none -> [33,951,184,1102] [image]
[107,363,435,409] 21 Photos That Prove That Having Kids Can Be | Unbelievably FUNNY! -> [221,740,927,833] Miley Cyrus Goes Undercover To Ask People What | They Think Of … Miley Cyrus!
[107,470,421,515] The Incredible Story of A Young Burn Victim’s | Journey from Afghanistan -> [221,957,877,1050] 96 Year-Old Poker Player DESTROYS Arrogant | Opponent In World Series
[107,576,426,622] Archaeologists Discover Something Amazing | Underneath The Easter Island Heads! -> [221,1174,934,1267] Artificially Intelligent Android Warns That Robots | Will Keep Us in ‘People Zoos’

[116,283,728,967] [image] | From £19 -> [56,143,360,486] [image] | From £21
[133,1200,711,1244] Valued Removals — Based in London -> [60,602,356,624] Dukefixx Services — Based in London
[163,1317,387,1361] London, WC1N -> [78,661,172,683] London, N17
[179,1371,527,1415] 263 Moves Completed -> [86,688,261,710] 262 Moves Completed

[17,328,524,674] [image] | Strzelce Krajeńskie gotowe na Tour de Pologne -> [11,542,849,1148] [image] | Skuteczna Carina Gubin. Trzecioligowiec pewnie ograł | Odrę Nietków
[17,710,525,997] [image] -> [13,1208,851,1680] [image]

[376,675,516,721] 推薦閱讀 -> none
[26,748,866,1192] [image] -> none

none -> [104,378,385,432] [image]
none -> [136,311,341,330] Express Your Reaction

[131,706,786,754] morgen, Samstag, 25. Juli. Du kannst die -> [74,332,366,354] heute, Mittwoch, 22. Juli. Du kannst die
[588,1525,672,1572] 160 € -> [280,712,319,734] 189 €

——————

◆ EXERCISE DETAILS
Reproduce the listing above exactly, but only from its first line through the line holding "[107,470,421,515] The Incredible"; both of those lines are included.

◆ RESULT FOR THIS TASK
none -> [33,951,184,1102] [image]
[107,363,435,409] 21 Photos That Prove That Having Kids Can Be | Unbelievably FUNNY! -> [221,740,927,833] Miley Cyrus Goes Undercover To Ask People What | They Think Of … Miley Cyrus!
[107,470,421,515] The Incredible Story of A Young Burn Victim’s | Journey from Afghanistan -> [221,957,877,1050] 96 Year-Old Poker Player DESTROYS Arrogant | Opponent In World Series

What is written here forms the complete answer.